INSTRUCTIONS FOR THE TASK
From the listing below, return each line that includes "BOOKS".

DATA LISTING
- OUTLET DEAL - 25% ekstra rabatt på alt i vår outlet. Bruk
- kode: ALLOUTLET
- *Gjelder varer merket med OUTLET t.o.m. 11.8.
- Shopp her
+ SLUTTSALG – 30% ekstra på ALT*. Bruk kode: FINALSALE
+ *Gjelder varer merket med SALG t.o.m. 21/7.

---

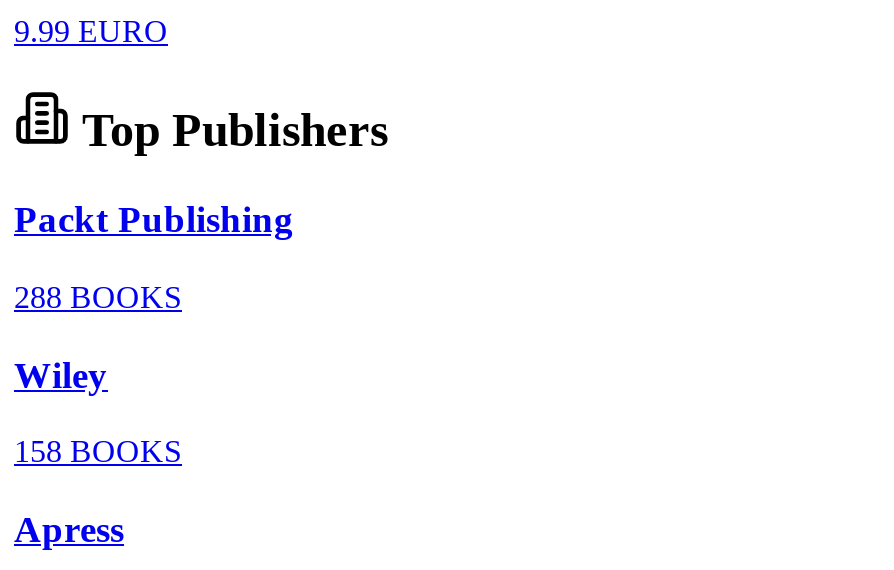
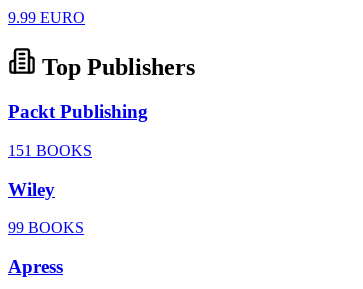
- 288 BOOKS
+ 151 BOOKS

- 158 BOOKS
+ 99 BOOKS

REPLY TO THE TASK
- 288 BOOKS
+ 151 BOOKS
- 158 BOOKS
+ 99 BOOKS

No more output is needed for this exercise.